2 Non è chiara né convincente l'origine della denominazione basata sul presupposto di una permuta fatta, vivente l'artista, tra l'acquaforte e diverse incisioni di Marcantonio Raimondi, quotate cento fiorini. La carta giapponese era priva di verghelle e filigrana ed era abbastanza spessa e consistente, di colore caldo, fra il bianco e l'ambrato. Il maestro la uso per le prime prove di carattere sperimentale e per gli stati che più gli stavano più a cuore. Dopo l'espulsione dei portoghesi e degli spagnoli dall'impero del sol levante, avvenuta nel 1639, fu permesso solo agli olandesi in soggiorno nell'isola di Deshima, nel porto di Nagasaki, di esportarne un quantitativo limitato e controllato nei documenti della Compagnia olandese delle Indie, oggi riuniti negli archivi dell' Algemeen Rijksarkif dell'Aia, che trattano dei commerci della compagnia in Asia, fu trovata una fattura datata 10 ottobre 1643 che menziona un invio, tramite il veliero De Swaen, di due botti con tremila fogli di carta giapponese, destinati alle indice all'Olanda ed è certo che Rembrandt ne compero un forte quantitativo, forse tutta e praticamente la uso solo lui, poi i suoi allievi e pochi altri dopo di lui.

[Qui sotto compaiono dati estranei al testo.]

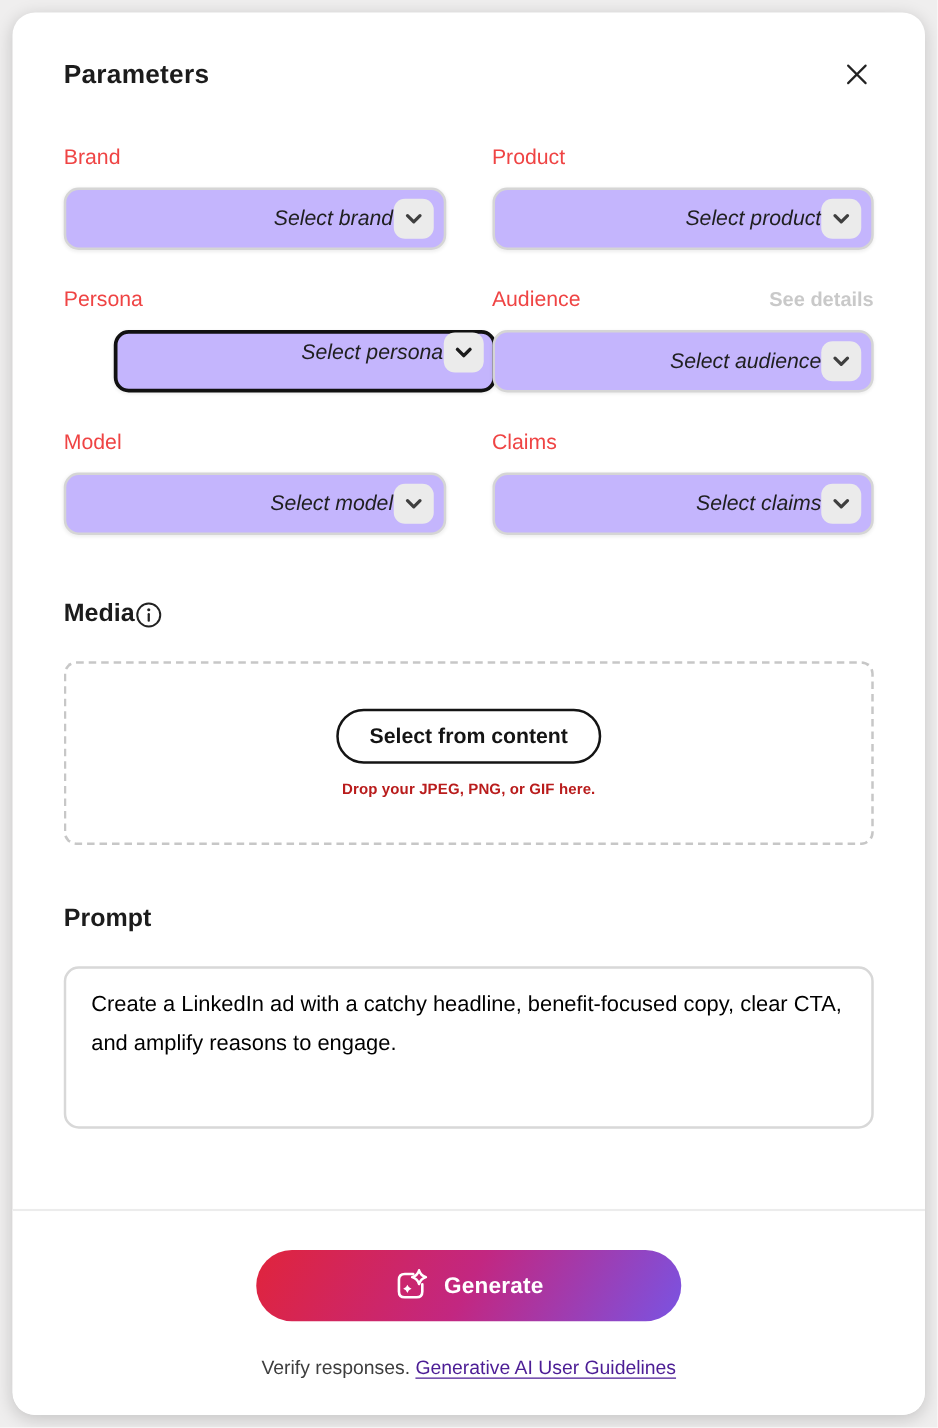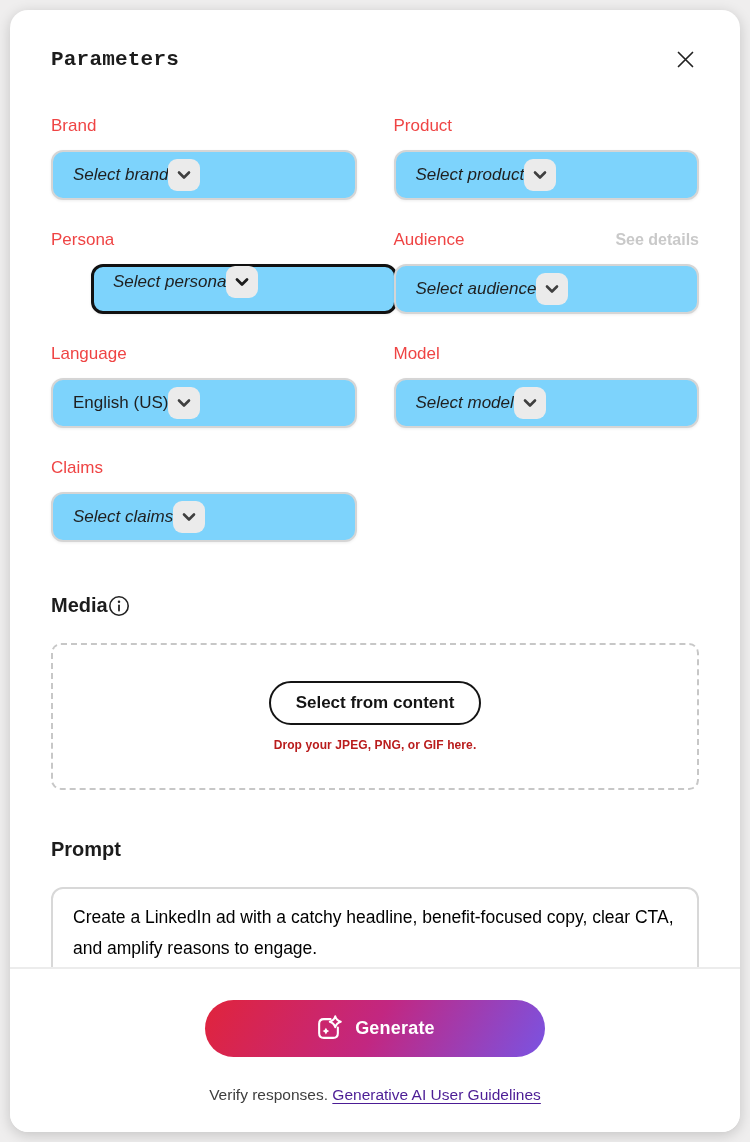--- a/index.html
+++ b/index.html
@@ -22,7 +22,7 @@
 
   
   .panel-header { display:flex; justify-content:space-between; align-items:flex-start; }
-  .panel-title { font-size:21px; font-weight:700; color:#1c1c1c; letter-spacing:0.2px;font-family:Liberation Mono, monospace; }
+  .panel-title { font-size:21px; font-weight:700; color:#1c1c1c; letter-spacing:0.2px; }
   .close-btn { background:none; border:none; cursor:pointer; padding:2px; margin-top:-2px; }
 
   

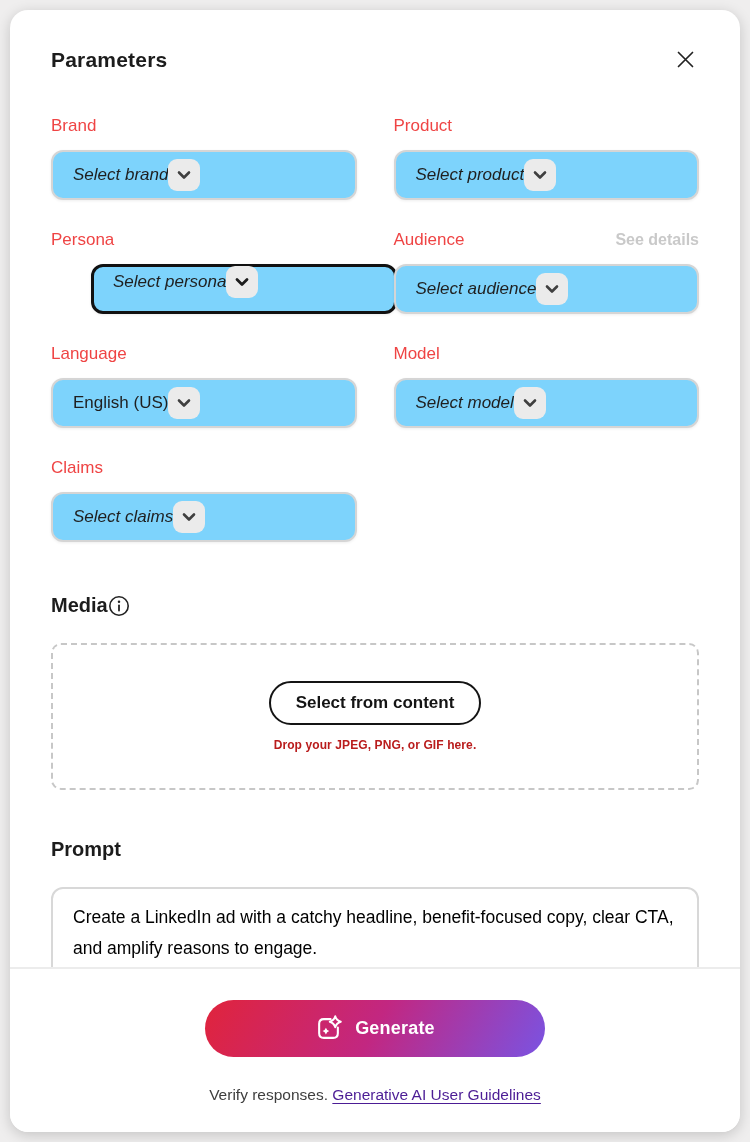--- a/index.html
+++ b/index.html
@@ -42,9 +42,9 @@
     height:50px;
     border:2px solid #d5d5d5;
     border-radius:12px;
-    background:#7dd3fc;
+    background:#c4b5fd;
     box-shadow:0 1px 3px rgba(0,0,0,0.07);
-    display:flex; align-items:center; justify-content:flex-start;
+    display:flex; align-items:center; justify-content:flex-end;
     padding:0 8px 0 20px;
     cursor:pointer;
     width:100%;

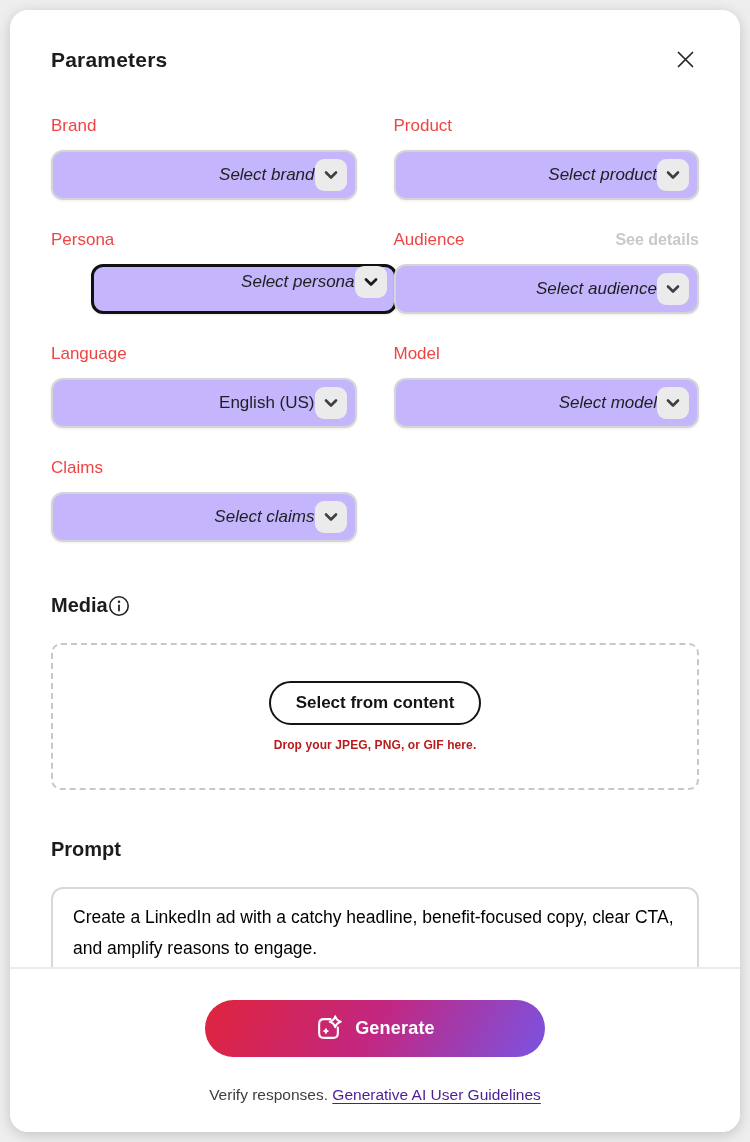--- a/index.html
+++ b/index.html
@@ -195,19 +195,6 @@
         </div>
       </div>
 
-      <div class="field">
-        <div class="label-row">
-            <span class="field-label">Language</span>
-          </div>
-        <div class="select">
-          <span class="select-value">English (US)</span>
-          <span class="chev-box">
-            <svg width="16" height="16" viewBox="0 0 16 16">
-                <path d="M3 5.5 L8 10.5 L13 5.5" fill="none" stroke="#3f3f3f" stroke-width="2.6" stroke-linecap="round" stroke-linejoin="round"></path>
-              </svg>
-          </span>
-        </div>
-      </div>
 
       <div class="field">
         <div class="label-row">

Tirature che continuarono anche successivamente alla morte del maestro, tanto che il rame era già usurato alla fine del Seicento e quando fu acquistato, nel secolo successivo, dal capitano inglese William Baillie (1723 - 1810), amatore della grafica rembrandtiana, questi raschiò gran parte dei segni logori e reincise la composizione, facendone alcune tirature prima di distruggerla definitivamente. A tali livelli di perfezione “La stampa dei cento fiorini” non è oggi facilmente visibile nelle prove più significative, quelle per intenderci, che gli amatori definiscono “belle e fresche” e solo una visita ai maggiori musei e gabinetti di stampe europei e nordamericani può restituirci integralmente il valore.